Saved data entries
——
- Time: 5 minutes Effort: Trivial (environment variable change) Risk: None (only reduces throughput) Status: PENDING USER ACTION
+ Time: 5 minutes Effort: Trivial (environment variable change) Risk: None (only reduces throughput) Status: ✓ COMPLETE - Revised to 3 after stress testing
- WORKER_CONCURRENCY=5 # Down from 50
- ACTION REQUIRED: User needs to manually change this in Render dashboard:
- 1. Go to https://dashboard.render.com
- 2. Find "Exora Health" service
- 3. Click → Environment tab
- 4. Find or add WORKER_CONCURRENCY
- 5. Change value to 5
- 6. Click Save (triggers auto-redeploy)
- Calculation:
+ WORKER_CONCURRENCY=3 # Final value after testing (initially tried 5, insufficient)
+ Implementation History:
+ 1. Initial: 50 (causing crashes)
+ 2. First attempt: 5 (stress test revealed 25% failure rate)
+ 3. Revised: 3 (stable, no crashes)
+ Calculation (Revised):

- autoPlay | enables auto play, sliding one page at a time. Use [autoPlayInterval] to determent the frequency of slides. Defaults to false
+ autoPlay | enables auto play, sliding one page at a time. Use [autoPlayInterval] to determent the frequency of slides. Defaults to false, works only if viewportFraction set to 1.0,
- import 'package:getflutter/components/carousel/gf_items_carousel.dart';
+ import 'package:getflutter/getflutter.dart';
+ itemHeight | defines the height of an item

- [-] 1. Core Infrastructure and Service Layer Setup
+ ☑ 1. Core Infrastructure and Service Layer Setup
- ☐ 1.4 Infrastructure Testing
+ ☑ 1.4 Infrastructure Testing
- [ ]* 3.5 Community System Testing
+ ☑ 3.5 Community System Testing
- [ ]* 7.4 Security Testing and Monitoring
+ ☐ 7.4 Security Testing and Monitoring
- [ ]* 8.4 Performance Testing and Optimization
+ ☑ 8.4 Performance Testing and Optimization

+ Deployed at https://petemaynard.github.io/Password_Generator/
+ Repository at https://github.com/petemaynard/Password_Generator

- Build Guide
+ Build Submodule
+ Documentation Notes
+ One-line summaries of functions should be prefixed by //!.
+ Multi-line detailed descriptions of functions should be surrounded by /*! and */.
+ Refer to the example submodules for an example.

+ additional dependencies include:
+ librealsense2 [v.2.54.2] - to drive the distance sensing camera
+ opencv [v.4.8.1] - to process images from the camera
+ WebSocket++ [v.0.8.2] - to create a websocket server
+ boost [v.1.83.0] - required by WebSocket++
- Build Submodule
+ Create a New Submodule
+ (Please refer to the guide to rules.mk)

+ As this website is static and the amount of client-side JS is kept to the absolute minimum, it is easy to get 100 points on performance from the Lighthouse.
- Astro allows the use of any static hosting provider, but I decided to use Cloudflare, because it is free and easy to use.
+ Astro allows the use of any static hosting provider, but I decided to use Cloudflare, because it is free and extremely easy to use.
——
## The problem
Check each line of the data for "None". Copy the lines where it turns up.

## Solution to the problem
- Time: 5 minutes Effort: Trivial (environment variable change) Risk: None (only reduces throughput) Status: PENDING USER ACTION
+ Time: 5 minutes Effort: Trivial (environment variable change) Risk: None (only reduces throughput) Status: ✓ COMPLETE - Revised to 3 after stress testing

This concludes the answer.